- [Excerpted records]:
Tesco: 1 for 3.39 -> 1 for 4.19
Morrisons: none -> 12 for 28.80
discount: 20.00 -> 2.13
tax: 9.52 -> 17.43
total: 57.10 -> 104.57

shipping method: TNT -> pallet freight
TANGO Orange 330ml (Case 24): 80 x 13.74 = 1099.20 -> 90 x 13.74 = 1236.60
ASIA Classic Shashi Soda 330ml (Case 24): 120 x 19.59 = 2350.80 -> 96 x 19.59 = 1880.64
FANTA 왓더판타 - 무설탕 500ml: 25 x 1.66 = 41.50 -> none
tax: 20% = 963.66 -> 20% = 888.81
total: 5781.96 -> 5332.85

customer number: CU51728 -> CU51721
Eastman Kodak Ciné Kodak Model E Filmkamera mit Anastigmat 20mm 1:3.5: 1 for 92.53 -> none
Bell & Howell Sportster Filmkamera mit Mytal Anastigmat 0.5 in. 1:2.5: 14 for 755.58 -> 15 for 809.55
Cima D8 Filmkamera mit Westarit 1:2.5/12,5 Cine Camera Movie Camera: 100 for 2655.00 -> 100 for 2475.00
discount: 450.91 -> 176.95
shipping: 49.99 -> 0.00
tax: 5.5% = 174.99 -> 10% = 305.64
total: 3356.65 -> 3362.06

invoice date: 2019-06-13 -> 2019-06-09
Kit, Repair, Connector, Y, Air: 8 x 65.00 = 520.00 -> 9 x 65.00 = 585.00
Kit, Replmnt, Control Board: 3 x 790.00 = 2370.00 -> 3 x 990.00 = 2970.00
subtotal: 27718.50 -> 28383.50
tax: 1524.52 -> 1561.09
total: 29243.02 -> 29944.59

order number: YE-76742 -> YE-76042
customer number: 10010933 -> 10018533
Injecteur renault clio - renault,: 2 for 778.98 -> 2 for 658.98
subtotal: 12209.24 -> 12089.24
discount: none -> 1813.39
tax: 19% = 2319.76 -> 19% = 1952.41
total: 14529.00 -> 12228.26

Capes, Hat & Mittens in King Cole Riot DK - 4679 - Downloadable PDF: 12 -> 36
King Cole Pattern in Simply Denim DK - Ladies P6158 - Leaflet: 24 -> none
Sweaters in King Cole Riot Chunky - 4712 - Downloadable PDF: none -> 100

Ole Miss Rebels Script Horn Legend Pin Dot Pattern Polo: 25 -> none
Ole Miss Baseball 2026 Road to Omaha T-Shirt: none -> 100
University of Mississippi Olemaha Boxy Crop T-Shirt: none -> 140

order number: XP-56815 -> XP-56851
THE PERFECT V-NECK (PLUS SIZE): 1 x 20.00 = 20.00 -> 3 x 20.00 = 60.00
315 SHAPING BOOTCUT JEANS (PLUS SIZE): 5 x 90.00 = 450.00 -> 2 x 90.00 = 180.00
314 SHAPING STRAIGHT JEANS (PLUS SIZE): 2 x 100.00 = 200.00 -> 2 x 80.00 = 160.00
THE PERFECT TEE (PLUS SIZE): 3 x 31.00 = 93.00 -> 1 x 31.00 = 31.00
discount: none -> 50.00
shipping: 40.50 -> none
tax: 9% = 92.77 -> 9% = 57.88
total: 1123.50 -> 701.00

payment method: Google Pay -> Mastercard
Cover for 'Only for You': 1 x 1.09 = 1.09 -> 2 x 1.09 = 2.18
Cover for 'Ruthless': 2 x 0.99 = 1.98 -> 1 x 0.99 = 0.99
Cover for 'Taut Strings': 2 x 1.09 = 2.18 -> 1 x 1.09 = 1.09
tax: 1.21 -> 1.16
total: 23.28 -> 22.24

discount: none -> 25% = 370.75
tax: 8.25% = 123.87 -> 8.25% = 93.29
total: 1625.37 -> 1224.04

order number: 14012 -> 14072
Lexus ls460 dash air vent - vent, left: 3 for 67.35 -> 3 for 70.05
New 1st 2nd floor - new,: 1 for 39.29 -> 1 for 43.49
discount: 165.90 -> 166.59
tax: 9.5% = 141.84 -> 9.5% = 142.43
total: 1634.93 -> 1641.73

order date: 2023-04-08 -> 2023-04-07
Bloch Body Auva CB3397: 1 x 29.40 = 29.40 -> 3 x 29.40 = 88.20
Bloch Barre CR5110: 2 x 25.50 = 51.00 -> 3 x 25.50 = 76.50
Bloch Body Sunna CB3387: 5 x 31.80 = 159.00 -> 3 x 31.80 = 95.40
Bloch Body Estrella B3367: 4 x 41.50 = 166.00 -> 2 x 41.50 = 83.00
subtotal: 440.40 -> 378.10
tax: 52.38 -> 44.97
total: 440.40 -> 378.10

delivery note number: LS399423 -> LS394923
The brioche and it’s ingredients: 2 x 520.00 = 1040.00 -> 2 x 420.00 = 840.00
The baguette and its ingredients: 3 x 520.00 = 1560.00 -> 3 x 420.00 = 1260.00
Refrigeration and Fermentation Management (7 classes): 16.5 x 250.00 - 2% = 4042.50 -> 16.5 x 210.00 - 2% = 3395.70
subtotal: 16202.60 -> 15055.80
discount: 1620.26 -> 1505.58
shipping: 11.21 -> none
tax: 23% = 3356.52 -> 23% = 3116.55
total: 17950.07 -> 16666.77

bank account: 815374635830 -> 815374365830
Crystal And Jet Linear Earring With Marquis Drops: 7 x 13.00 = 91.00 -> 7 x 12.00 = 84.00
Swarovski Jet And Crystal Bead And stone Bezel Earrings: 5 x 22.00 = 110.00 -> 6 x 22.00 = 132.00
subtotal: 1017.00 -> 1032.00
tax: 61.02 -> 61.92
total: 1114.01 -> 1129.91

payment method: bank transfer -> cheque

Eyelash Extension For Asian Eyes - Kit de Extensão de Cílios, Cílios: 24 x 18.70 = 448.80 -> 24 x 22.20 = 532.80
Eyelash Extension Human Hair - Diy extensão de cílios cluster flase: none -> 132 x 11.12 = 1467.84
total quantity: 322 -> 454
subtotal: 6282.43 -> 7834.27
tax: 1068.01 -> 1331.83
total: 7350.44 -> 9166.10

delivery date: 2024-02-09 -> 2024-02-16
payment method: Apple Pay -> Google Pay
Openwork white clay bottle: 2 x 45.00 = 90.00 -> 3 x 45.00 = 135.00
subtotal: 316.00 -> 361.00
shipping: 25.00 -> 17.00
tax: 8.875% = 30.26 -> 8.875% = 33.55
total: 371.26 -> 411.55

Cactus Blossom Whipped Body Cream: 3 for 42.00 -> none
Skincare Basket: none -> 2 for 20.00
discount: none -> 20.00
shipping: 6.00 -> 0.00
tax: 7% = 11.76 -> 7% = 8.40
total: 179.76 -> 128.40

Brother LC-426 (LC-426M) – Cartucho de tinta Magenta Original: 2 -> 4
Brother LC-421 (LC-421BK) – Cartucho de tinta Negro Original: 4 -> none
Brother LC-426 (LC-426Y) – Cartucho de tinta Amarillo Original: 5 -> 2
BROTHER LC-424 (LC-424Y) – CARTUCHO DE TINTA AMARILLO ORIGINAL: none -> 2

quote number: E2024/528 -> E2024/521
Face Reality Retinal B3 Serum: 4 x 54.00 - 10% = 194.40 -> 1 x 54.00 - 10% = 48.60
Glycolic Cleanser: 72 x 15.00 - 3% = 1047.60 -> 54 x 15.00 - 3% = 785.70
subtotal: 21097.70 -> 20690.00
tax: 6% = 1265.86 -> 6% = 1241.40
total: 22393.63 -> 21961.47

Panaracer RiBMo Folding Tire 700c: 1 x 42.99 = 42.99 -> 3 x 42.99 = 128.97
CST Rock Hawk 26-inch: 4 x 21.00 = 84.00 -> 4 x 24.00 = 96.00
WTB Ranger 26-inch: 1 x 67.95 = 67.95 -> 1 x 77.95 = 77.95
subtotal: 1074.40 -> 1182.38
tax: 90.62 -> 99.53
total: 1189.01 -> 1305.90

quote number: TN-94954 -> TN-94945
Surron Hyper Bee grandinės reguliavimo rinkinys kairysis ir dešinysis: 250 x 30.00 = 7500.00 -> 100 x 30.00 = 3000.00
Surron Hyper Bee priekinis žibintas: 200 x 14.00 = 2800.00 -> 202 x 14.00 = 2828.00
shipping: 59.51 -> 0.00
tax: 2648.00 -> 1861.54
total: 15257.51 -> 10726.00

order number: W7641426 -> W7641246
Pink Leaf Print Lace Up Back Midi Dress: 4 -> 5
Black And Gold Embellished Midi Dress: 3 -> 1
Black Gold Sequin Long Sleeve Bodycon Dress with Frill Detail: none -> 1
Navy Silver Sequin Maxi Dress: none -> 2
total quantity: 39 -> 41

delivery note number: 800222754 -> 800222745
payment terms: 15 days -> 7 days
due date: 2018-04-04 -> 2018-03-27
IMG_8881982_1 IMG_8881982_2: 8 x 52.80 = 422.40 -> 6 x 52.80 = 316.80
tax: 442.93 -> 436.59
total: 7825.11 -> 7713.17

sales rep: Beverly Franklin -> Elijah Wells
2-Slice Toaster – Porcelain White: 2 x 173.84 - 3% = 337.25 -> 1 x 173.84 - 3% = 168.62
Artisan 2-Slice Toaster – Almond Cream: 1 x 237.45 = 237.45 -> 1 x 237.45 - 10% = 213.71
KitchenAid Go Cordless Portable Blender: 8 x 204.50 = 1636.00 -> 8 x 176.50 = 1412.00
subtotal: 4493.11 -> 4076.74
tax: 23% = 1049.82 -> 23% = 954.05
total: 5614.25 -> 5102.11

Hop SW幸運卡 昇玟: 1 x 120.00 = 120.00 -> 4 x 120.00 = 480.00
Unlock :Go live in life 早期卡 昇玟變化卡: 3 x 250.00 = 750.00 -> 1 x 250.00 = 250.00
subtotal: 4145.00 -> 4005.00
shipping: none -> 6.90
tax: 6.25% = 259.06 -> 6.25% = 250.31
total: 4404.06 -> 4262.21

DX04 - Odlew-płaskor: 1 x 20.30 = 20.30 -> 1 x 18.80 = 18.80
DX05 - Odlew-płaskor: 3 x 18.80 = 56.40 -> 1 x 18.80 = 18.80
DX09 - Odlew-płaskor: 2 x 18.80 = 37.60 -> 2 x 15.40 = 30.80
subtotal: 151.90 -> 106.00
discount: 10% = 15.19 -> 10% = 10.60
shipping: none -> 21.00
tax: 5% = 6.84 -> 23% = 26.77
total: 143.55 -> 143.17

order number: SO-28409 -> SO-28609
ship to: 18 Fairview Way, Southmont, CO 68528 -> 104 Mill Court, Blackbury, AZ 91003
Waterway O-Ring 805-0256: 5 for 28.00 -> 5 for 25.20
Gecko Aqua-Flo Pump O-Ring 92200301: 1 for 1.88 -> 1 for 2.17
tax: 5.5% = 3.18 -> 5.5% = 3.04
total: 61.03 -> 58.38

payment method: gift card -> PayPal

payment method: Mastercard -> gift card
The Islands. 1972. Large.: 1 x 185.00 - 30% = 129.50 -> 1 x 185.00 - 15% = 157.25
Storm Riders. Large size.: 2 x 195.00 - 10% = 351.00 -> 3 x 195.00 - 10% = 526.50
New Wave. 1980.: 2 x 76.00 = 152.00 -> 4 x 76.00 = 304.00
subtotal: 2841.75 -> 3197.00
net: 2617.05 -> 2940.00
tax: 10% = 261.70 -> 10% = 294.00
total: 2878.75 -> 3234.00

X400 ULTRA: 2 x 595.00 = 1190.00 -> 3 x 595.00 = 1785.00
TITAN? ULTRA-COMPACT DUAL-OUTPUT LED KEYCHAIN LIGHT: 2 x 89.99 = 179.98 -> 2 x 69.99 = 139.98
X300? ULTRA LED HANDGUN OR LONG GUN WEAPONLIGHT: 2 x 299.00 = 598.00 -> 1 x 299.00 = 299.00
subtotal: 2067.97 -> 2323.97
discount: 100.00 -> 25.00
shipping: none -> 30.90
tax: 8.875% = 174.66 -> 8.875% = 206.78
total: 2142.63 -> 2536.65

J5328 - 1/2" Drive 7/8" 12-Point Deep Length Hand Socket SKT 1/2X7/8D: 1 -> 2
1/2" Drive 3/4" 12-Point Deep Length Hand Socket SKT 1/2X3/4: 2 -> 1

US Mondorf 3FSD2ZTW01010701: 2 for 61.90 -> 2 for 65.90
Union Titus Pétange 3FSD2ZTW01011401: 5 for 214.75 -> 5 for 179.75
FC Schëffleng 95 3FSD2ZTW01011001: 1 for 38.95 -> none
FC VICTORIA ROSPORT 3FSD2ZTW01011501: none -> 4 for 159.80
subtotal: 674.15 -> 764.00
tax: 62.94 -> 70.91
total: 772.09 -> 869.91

- [Work to be completed]: Among the entries above, copy exactly only the lines starting with the one containing "discount: none -> 25% = 370.75" and going through the one containing "tax: 9.5% = 141.84 -> 9.5% = 142.43", both ends included.

- [Response below]:
discount: none -> 25% = 370.75
tax: 8.25% = 123.87 -> 8.25% = 93.29
total: 1625.37 -> 1224.04

order number: 14012 -> 14072
Lexus ls460 dash air vent - vent, left: 3 for 67.35 -> 3 for 70.05
New 1st 2nd floor - new,: 1 for 39.29 -> 1 for 43.49
discount: 165.90 -> 166.59
tax: 9.5% = 141.84 -> 9.5% = 142.43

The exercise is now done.